[Itemized modification records]
BEGIN

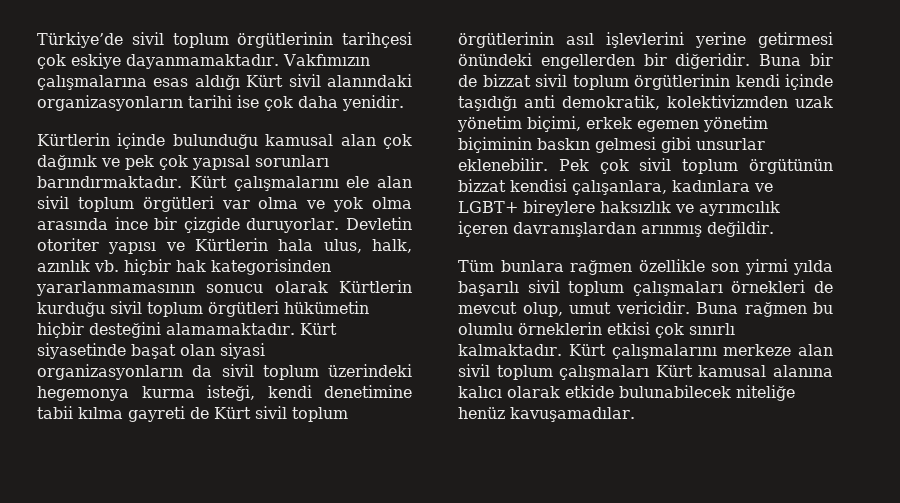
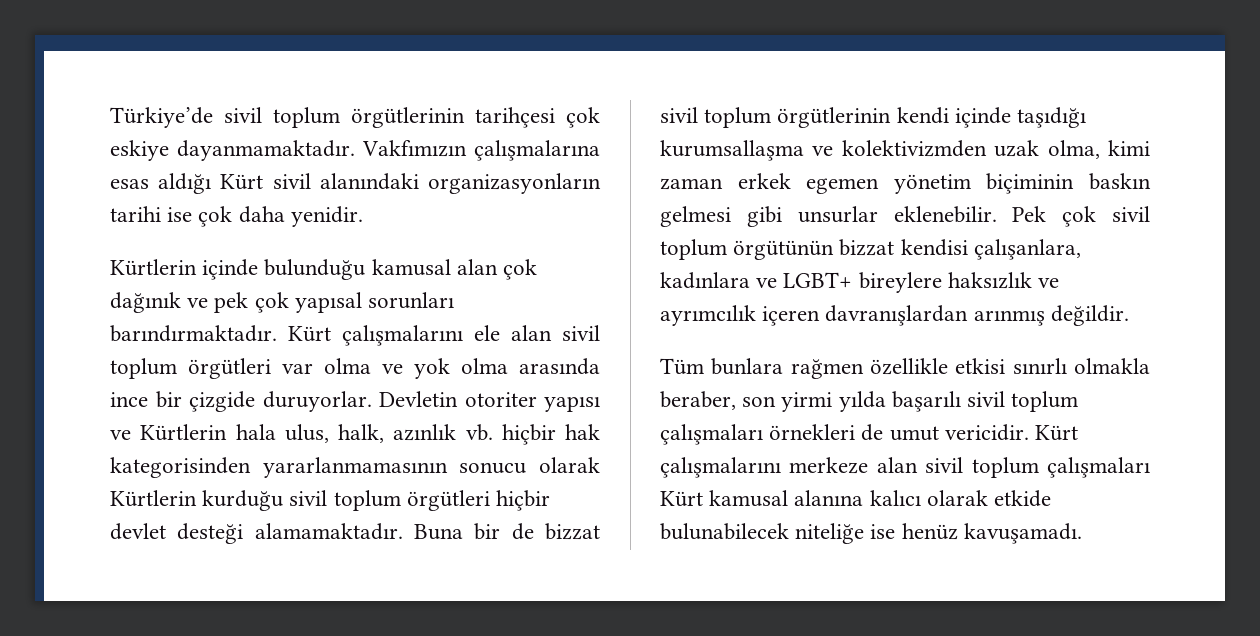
- Devletin otoriter yapısı ve Kürtlerin hala ulus, halk, azınlık vb. hiçbir hak kategorisinden yararlanmamasının sonucu olarak Kürtlerin kurduğu sivil toplum örgütleri hükümetin hiçbir desteğini alamamaktadır. Kürt siyasetinde başat olan siyasi organizasyonların da sivil toplum üzerindeki hegemonya kurma isteği, kendi denetimine tabii kılma gayreti de Kürt sivil toplum örgütlerinin asıl işlevlerini yerine getirmesi önündeki engellerden bir diğeridir.
+ Devletin otoriter yapısı ve Kürtlerin hala ulus, halk, azınlık vb. hiçbir hak kategorisinden yararlanmamasının sonucu olarak Kürtlerin kurduğu sivil toplum örgütleri hiçbir devlet desteği alamamaktadır.
- Buna bir de bizzat sivil toplum örgütlerinin kendi içinde taşıdığı anti demokratik, kolektivizmden uzak yönetim biçimi, erkek egemen yönetim biçiminin baskın gelmesi gibi unsurlar eklenebilir.
+ Buna bir de bizzat sivil toplum örgütlerinin kendi içinde taşıdığı kurumsallaşma ve kolektivizmden uzak olma, kimi zaman erkek egemen yönetim biçiminin baskın gelmesi gibi unsurlar eklenebilir.
- Tüm bunlara rağmen özellikle son yirmi yılda başarılı sivil toplum çalışmaları örnekleri de mevcut olup, umut vericidir. Buna rağmen bu olumlu örneklerin etkisi çok sınırlı kalmaktadır.
+ Tüm bunlara rağmen özellikle etkisi sınırlı olmakla beraber, son yirmi yılda başarılı sivil toplum çalışmaları örnekleri de umut vericidir.
- Kürt çalışmalarını merkeze alan sivil toplum çalışmaları Kürt kamusal alanına kalıcı olarak etkide bulunabilecek niteliğe henüz kavuşamadılar.
+ Kürt çalışmalarını merkeze alan sivil toplum çalışmaları Kürt kamusal alanına kalıcı olarak etkide bulunabilecek niteliğe ise henüz kavuşamadı.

END

## ASSIGNMENT
The reply must hold exactly the lines from the one containing "- Buna bir de" to the last line of the entries, and nothing more.

## TASK ANSWER
- Buna bir de bizzat sivil toplum örgütlerinin kendi içinde taşıdığı anti demokratik, kolektivizmden uzak yönetim biçimi, erkek egemen yönetim biçiminin baskın gelmesi gibi unsurlar eklenebilir.
+ Buna bir de bizzat sivil toplum örgütlerinin kendi içinde taşıdığı kurumsallaşma ve kolektivizmden uzak olma, kimi zaman erkek egemen yönetim biçiminin baskın gelmesi gibi unsurlar eklenebilir.
- Tüm bunlara rağmen özellikle son yirmi yılda başarılı sivil toplum çalışmaları örnekleri de mevcut olup, umut vericidir. Buna rağmen bu olumlu örneklerin etkisi çok sınırlı kalmaktadır.
+ Tüm bunlara rağmen özellikle etkisi sınırlı olmakla beraber, son yirmi yılda başarılı sivil toplum çalışmaları örnekleri de umut vericidir.
- Kürt çalışmalarını merkeze alan sivil toplum çalışmaları Kürt kamusal alanına kalıcı olarak etkide bulunabilecek niteliğe henüz kavuşamadılar.
+ Kürt çalışmalarını merkeze alan sivil toplum çalışmaları Kürt kamusal alanına kalıcı olarak etkide bulunabilecek niteliğe ise henüz kavuşamadı.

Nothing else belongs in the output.